What the exercise asks: In the records below, tally every line containing "poťahom". Report only the total.

Before and after images:

----

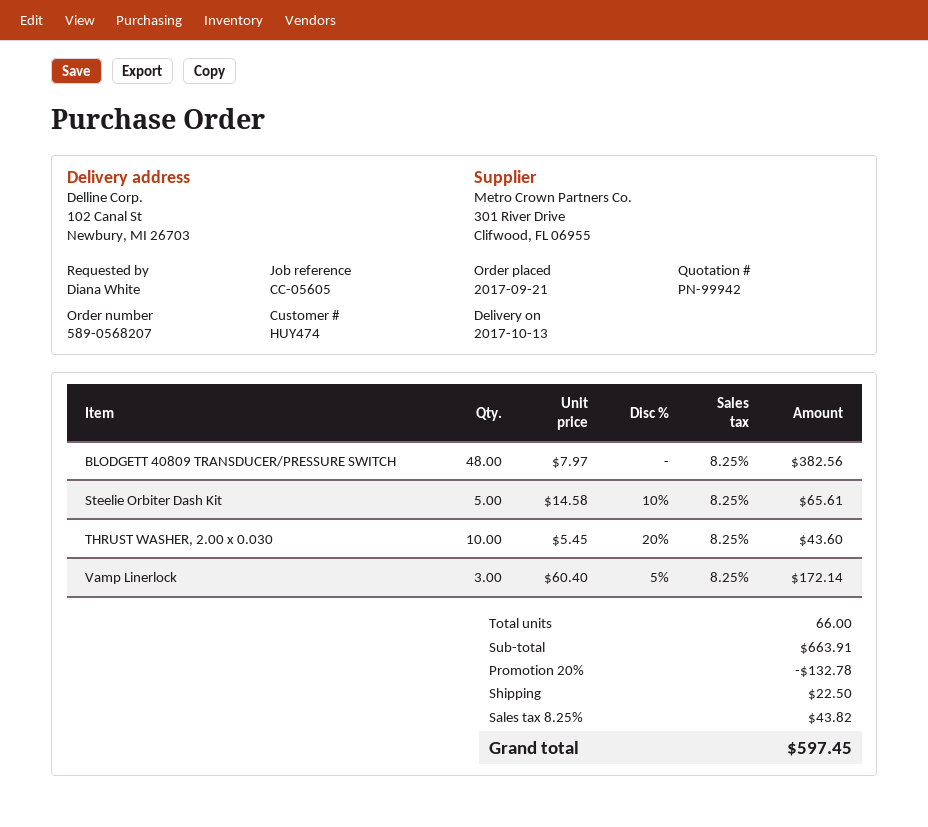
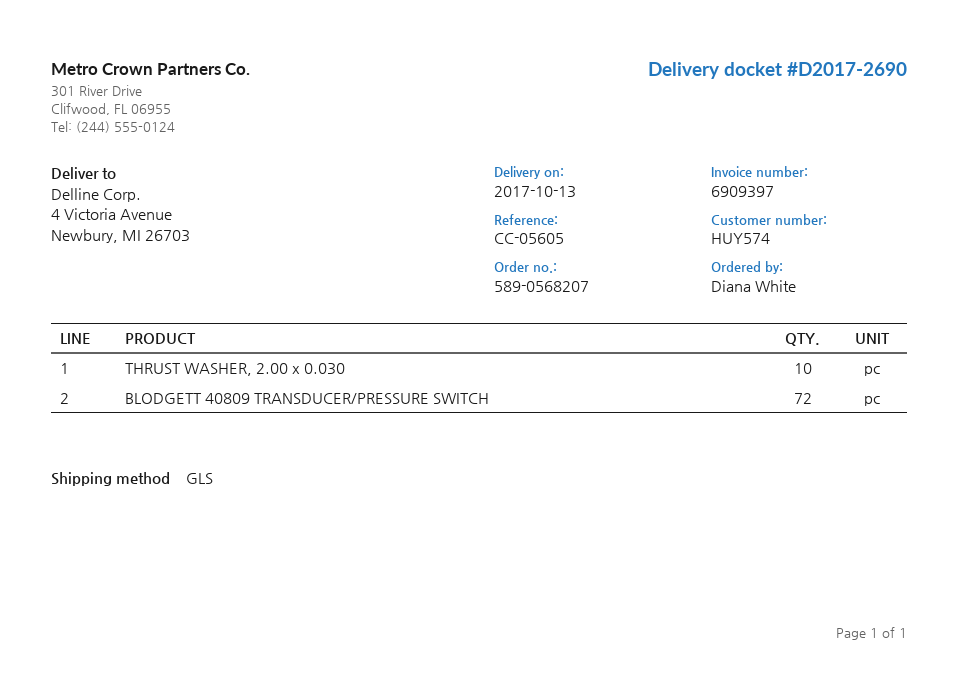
customer number: HUY474 -> HUY574
ship to: 102 Canal St, Newbury, MI 26703 -> 4 Victoria Avenue, Newbury, MI 26703
BLODGETT 40809 TRANSDUCER/PRESSURE SWITCH: 48 -> 72
Steelie Orbiter Dash Kit: 5 -> none
Vamp Linerlock: 3 -> none

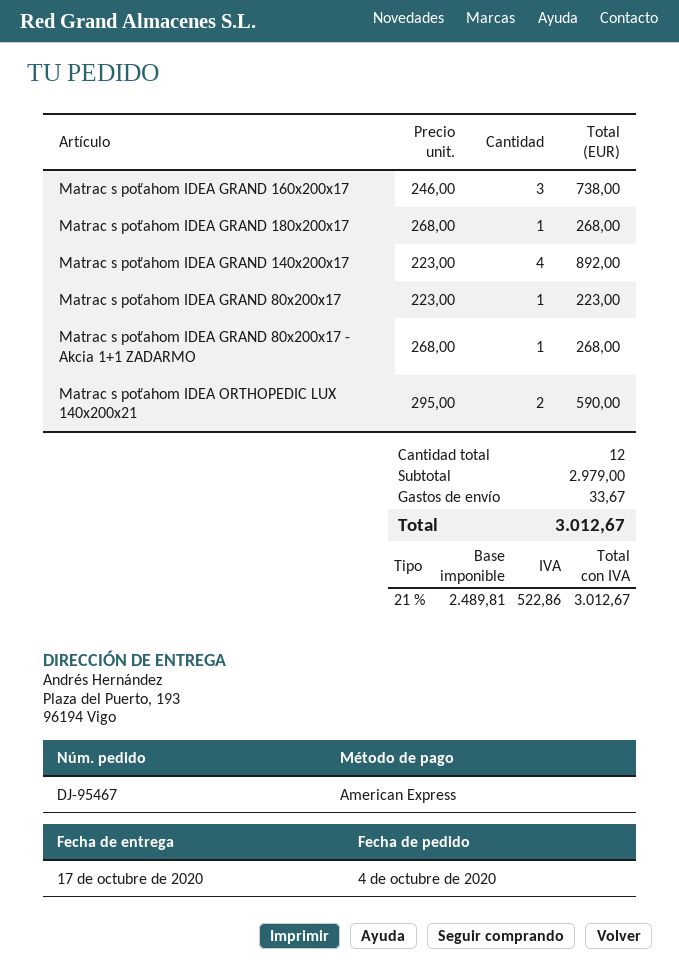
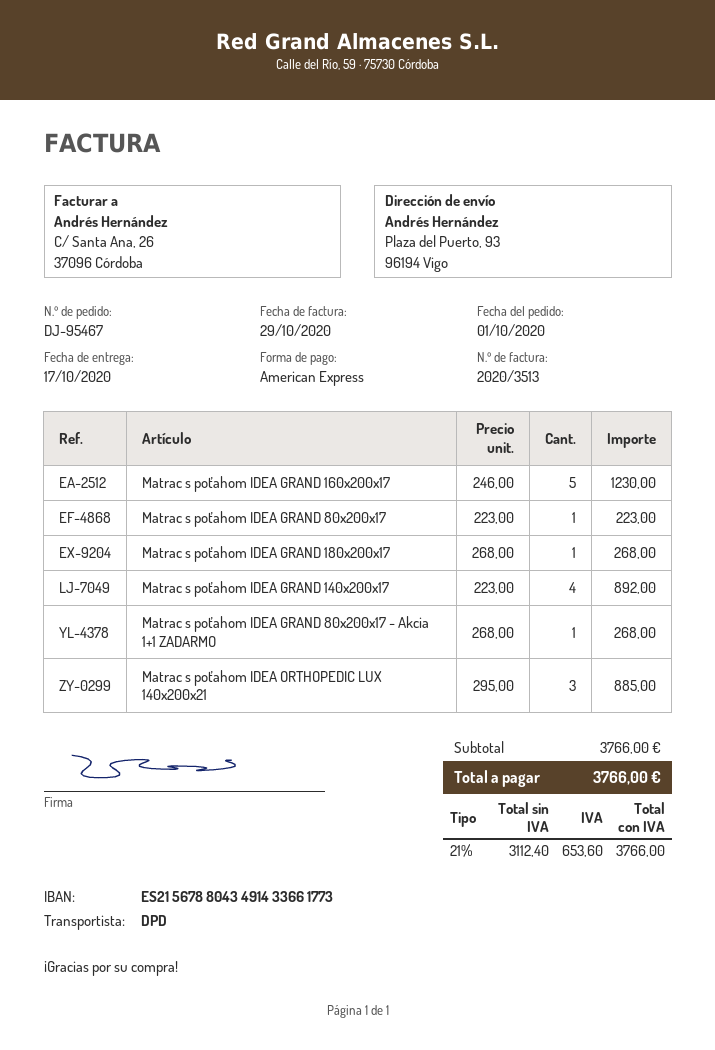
order date: 2020-10-04 -> 2020-10-01
ship to: Plaza del Puerto, 193, 96194 Vigo -> Plaza del Puerto, 93, 96194 Vigo
Matrac s poťahom IDEA GRAND 160x200x17: 3 x 246.00 = 738.00 -> 5 x 246.00 = 1230.00
Matrac s poťahom IDEA ORTHOPEDIC LUX 140x200x21: 2 x 295.00 = 590.00 -> 3 x 295.00 = 885.00
subtotal: 2979.00 -> 3766.00
shipping: 33.67 -> none
net: 2489.81 -> 3112.40
tax: 21% = 522.86 -> 21% = 653.60
total: 3012.67 -> 3766.00

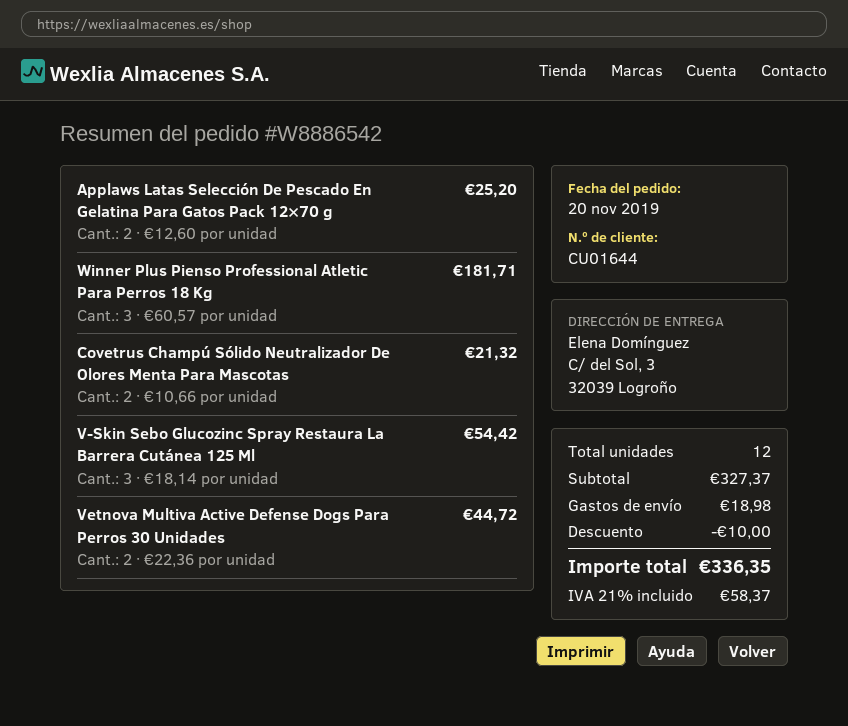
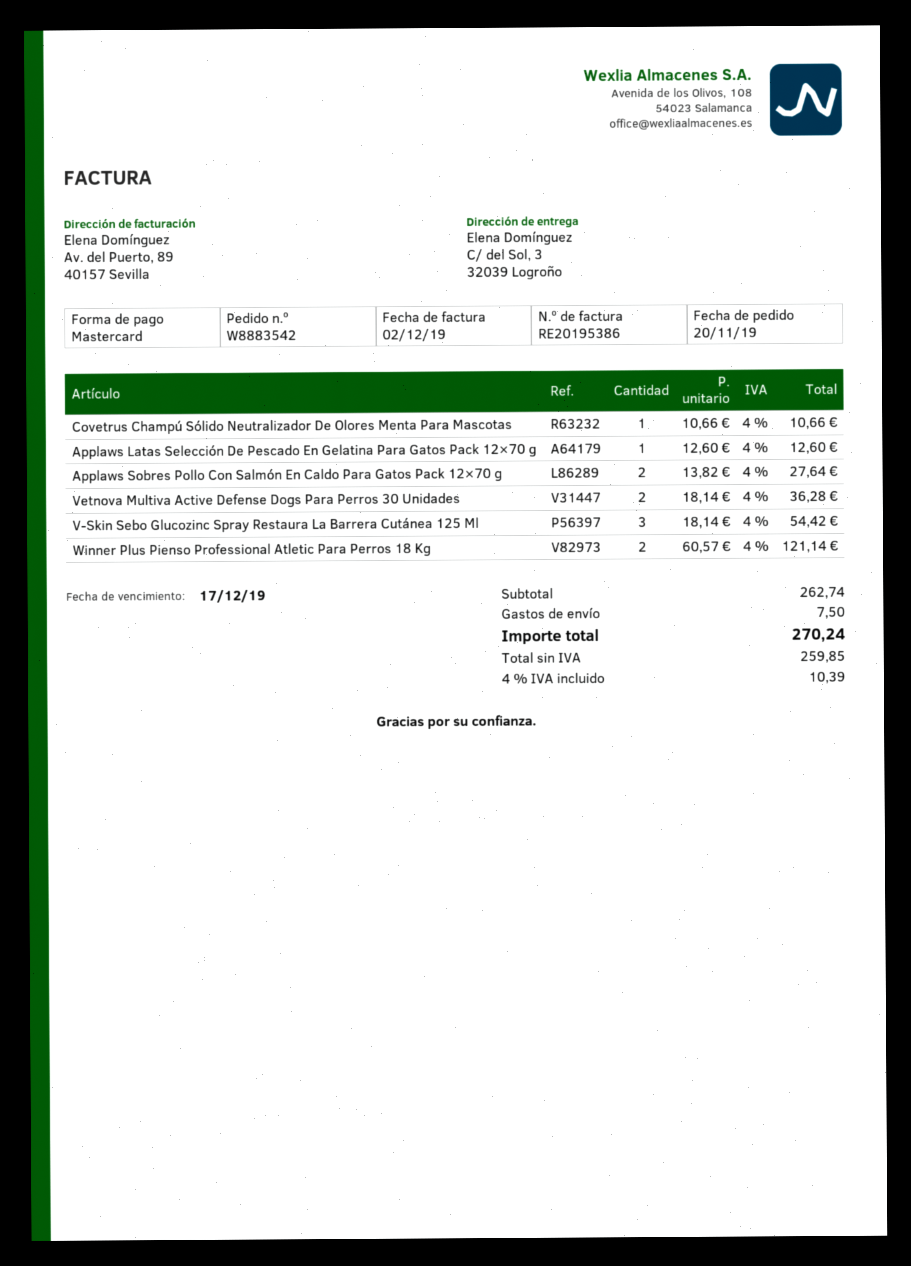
order number: W8886542 -> W8883542
Applaws Latas Selección De Pescado En Gelatina Para Gatos Pack 12×70 g: 2 x 12.60 = 25.20 -> 1 x 12.60 = 12.60
Winner Plus Pienso Professional Atletic Para Perros 18 Kg: 3 x 60.57 = 181.71 -> 2 x 60.57 = 121.14
Covetrus Champú Sólido Neutralizador De Olores Menta Para Mascotas: 2 x 10.66 = 21.32 -> 1 x 10.66 = 10.66
Vetnova Multiva Active Defense Dogs Para Perros 30 Unidades: 2 x 22.36 = 44.72 -> 2 x 18.14 = 36.28
Applaws Sobres Pollo Con Salmón En Caldo Para Gatos Pack 12×70 g: none -> 2 x 13.82 = 27.64
subtotal: 327.37 -> 262.74
discount: 10.00 -> none
shipping: 18.98 -> 7.50
tax: 21% = 58.37 -> 4% = 10.39
total: 336.35 -> 270.24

----

Response area: 2